After an introduction and conceptual framework in Adi Kandam, Vali Kandam examines the embodied pain of queer South Asian American women in the face of American biomedical ocularcentrism and the humanitarian sensibility's antipathy to demonstrations of pain. Centering my pain in terms of Tamil language, culture, and trauma, it recounts, chronologizes, and dissects portions of my diagnostic journey in light of premodern, modern, and postmodern understandings of pain, respectively characterized in a general sense by religion and superstition, biomedicine and post-anesthetic culture, and affect transmission and biocultural approaches.

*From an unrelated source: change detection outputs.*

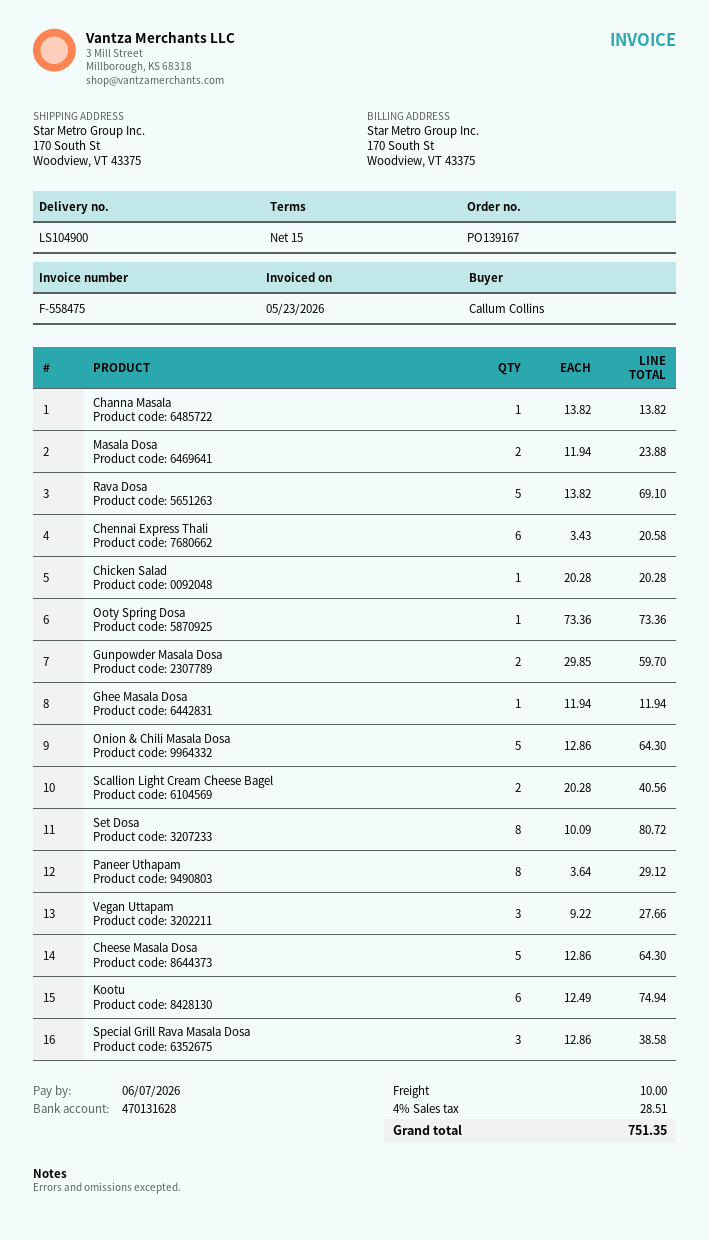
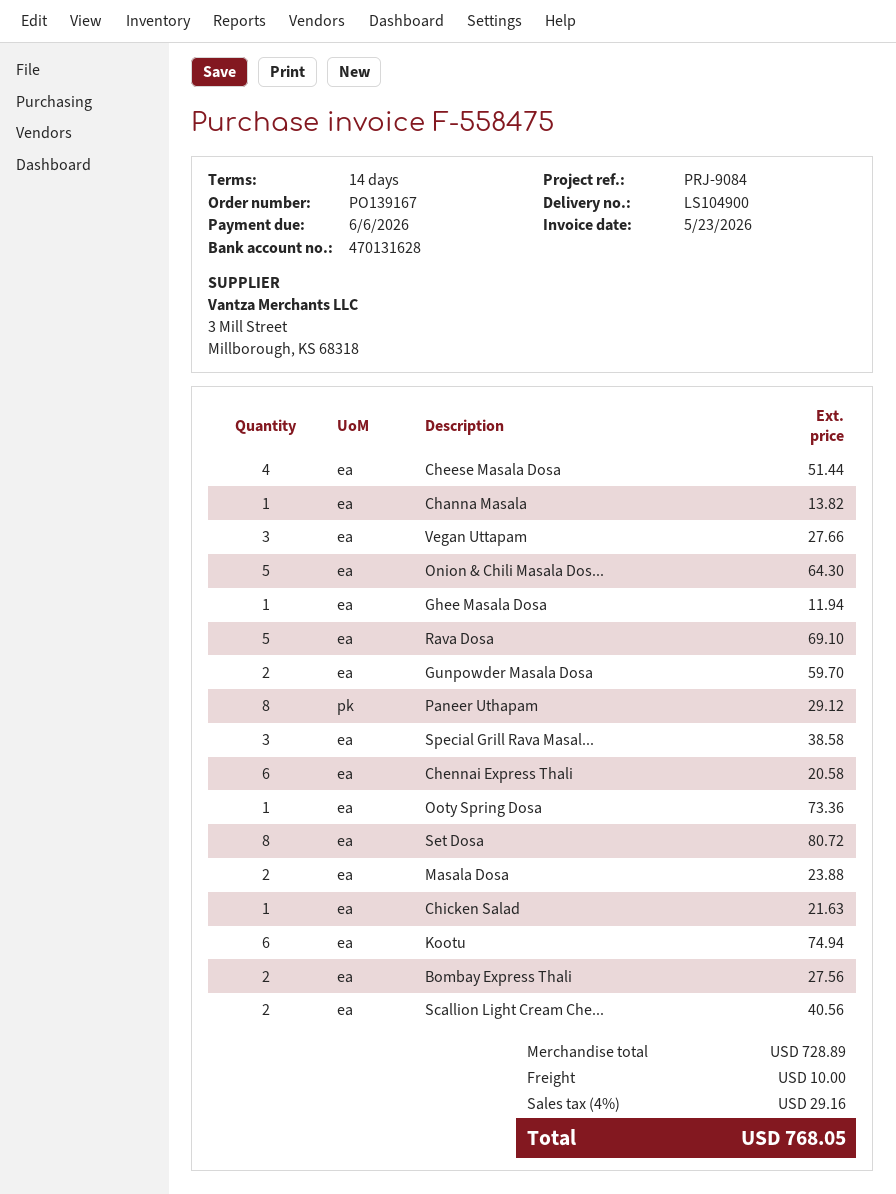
payment terms: 15 days -> 14 days
due date: 2026-06-07 -> 2026-06-06
Chicken Salad: 1 for 20.28 -> 1 for 21.63
Cheese Masala Dosa: 5 for 64.30 -> 4 for 51.44
Bombay Express Thali: none -> 2 for 27.56
tax: 4% = 28.51 -> 4% = 29.16
total: 751.35 -> 768.05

Padam Kandam focuses on the technological (re)in(ter)vention in/of non-apparently disabled bodies and the biomedical obsession with calibrating suffering through "objective" biological markers, as well as the predominant discursive framing of chronic pain as a symptom of disease rather than a disease itself. Here, I analyze Western biomedicine's insistent linkage between visual confirmation of chronic pain and its legitimacy and curability, especially given the fallacy of photographic objectivity and the biopolitical imperative to discipline bodyminds that defy easy medical categorization.

Illusio Kandam examines the creation of a monolingual, stoic, disembodied scholarly subject through discourses of productivity, mind/body dualisms, and model minority tropes. It considers how the social games of the clinic and academy gatekeep epistemological endeavor and the expert class by engaging in discourse analysis of academic interchanges, ultimately arguing for the need for embodied writing in chronic pain scholarship to mitigate the ableist silencing of the academy.

In Misability Kandam, fibromyalgic fascial cunning, Sanskrit and Tamil mythologies and disability myths, the so-called minor senses, pain scales, complementary and alternative medicine (CAM) therapies, and body modification are harnessed to subvert discourses of power and the primacy of vision in diagnosing, treating, and believing chronic pain. In crafting a democracy of the senses around identifying and existing with chronic pain as an Eelam Tamil, I align phenomenologies of pain with the Vedanta concept of maya. To frame this exploration, I suggest "misability" as an organizing principle in decentering and decolonizing these narratives about fibromyalgia — not negation, not difference, but a constant slide or state of becoming, an intentional/unintentional, wanted/unwanted, visible/invisible, detrimental/advantageous, and expected/shocking misconfiguration of somatosensory, neurological, and temporal processes and intensities. It offers alternative possibilities for meaning-making through self-definition (as misabled), troubling the fetish of the visual to restore what's desirable about fibromyalgia, in particular its cunning, moral dimensions, and world-making feminine power.

Neethikkathai Kandam consists of parables about pain, medical gaslighting, academic ableism, patient responsibilization, and Vedanta philosophy. It mingles 44 Tamil and Hindu myths and parables, family stories, theoretical bricolage, and counterstories of chronic pain as part of a decolonial orientation. The number four is significant. Including myself, there are four people in my immediate circle, and four people in my nuclear family. There are four stages of life in Hinduism, four faces of Brahma, four Vedas, four aims. In Greek, the fourth letter, delta (Δ), signifies change. And in basic numerology, the word medicine computes to 44.

A work of this scope and style sidesteps a neat ending. In fact, chronicity means there is no ending, underscoring the need for care over cure in imagining pained futurities. Thus, I conclude by compiling outstanding questions about the painervated bodymind's experiences of discrimination, isolation, and exhaustion and outlining its resilience as understood through biocultural and decolonial lenses. Ultimately, this project emphasizes the urgency of reconfiguring FMS and ME subjects as nonexpendable and replacing biomedical logics of cure with the goals of the disability justice movement, which already centers disabled QTBIPOC (Queer, Trans, Black, Indigenous, People of Color): care, access, and collective love.